§ **Task to complete**:
Exact duplicates of the lines from the top of the data through the line containing "- Posiblemente se" are needed, with every picture left out.

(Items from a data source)
Segment Open

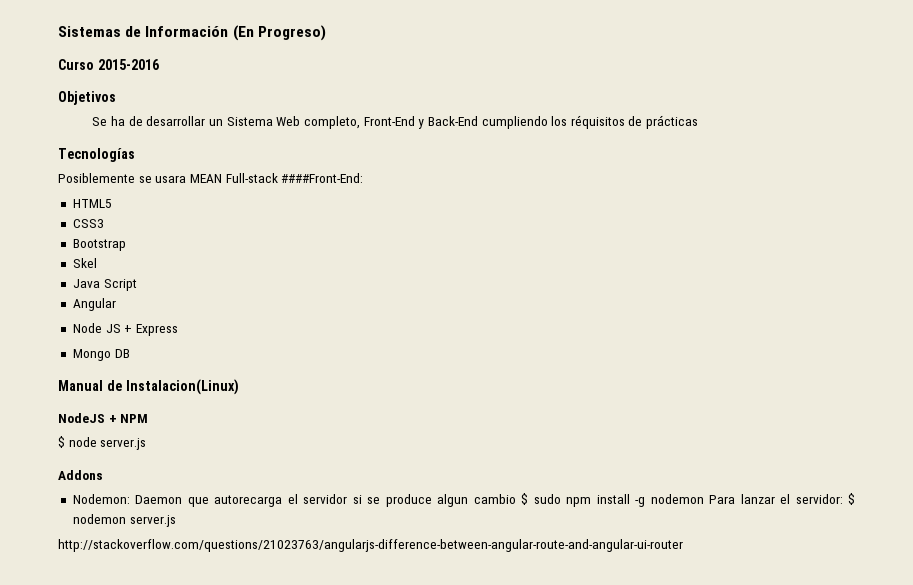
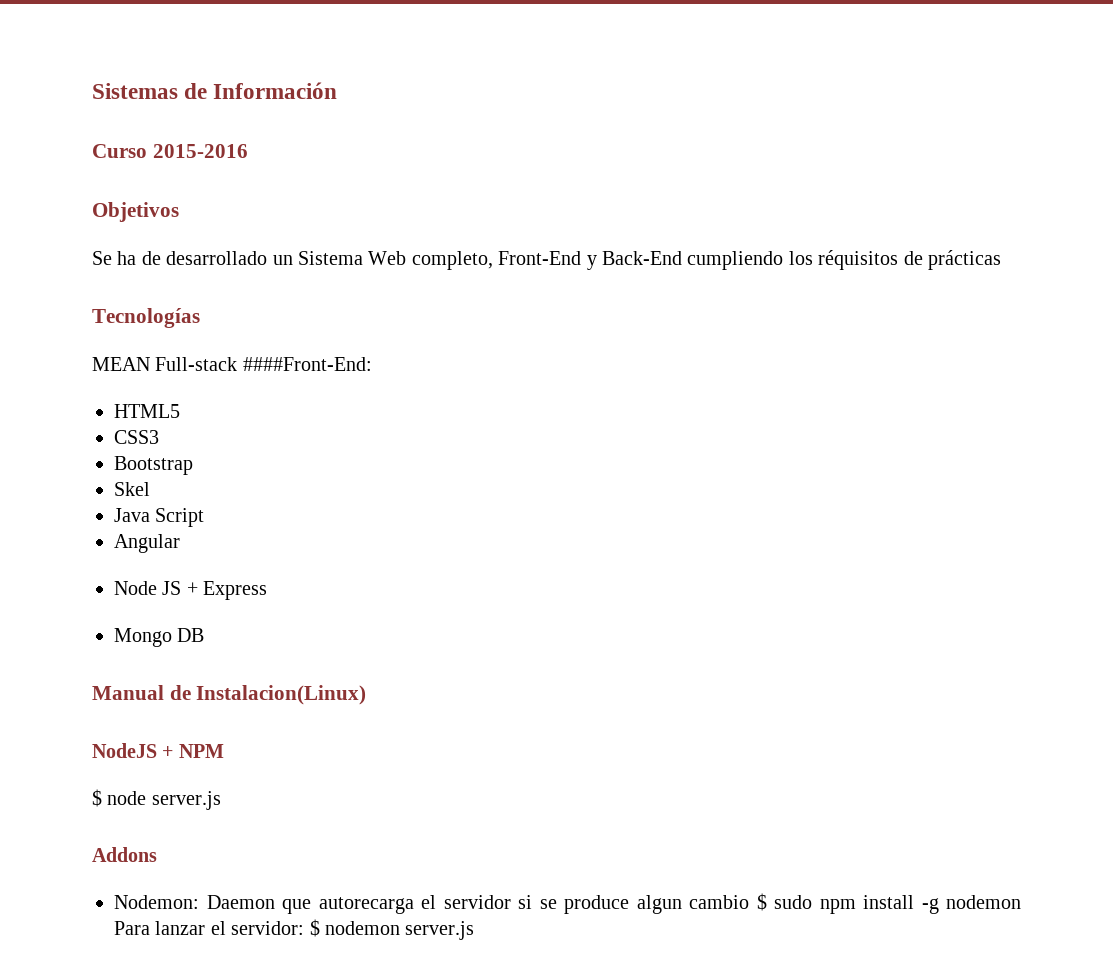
- Sistemas de Información (En Progreso)
+ Sistemas de Información
- Se ha de desarrollar un Sistema Web completo, Front-End y Back-End cumpliendo los réquisitos de prácticas
+ Se ha de desarrollado un Sistema Web completo, Front-End y Back-End cumpliendo los réquisitos de prácticas
- Posiblemente se usara MEAN Full-stack ####Front-End:
+ MEAN Full-stack ####Front-End:
- http://stackoverflow.com/questions/21023763/angularjs-difference-between-angular-route-and-angular-ui-router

Segment Closed

§ **Worked solution**:
- Sistemas de Información (En Progreso)
+ Sistemas de Información
- Se ha de desarrollar un Sistema Web completo, Front-End y Back-End cumpliendo los réquisitos de prácticas
+ Se ha de desarrollado un Sistema Web completo, Front-End y Back-End cumpliendo los réquisitos de prácticas
- Posiblemente se usara MEAN Full-stack ####Front-End:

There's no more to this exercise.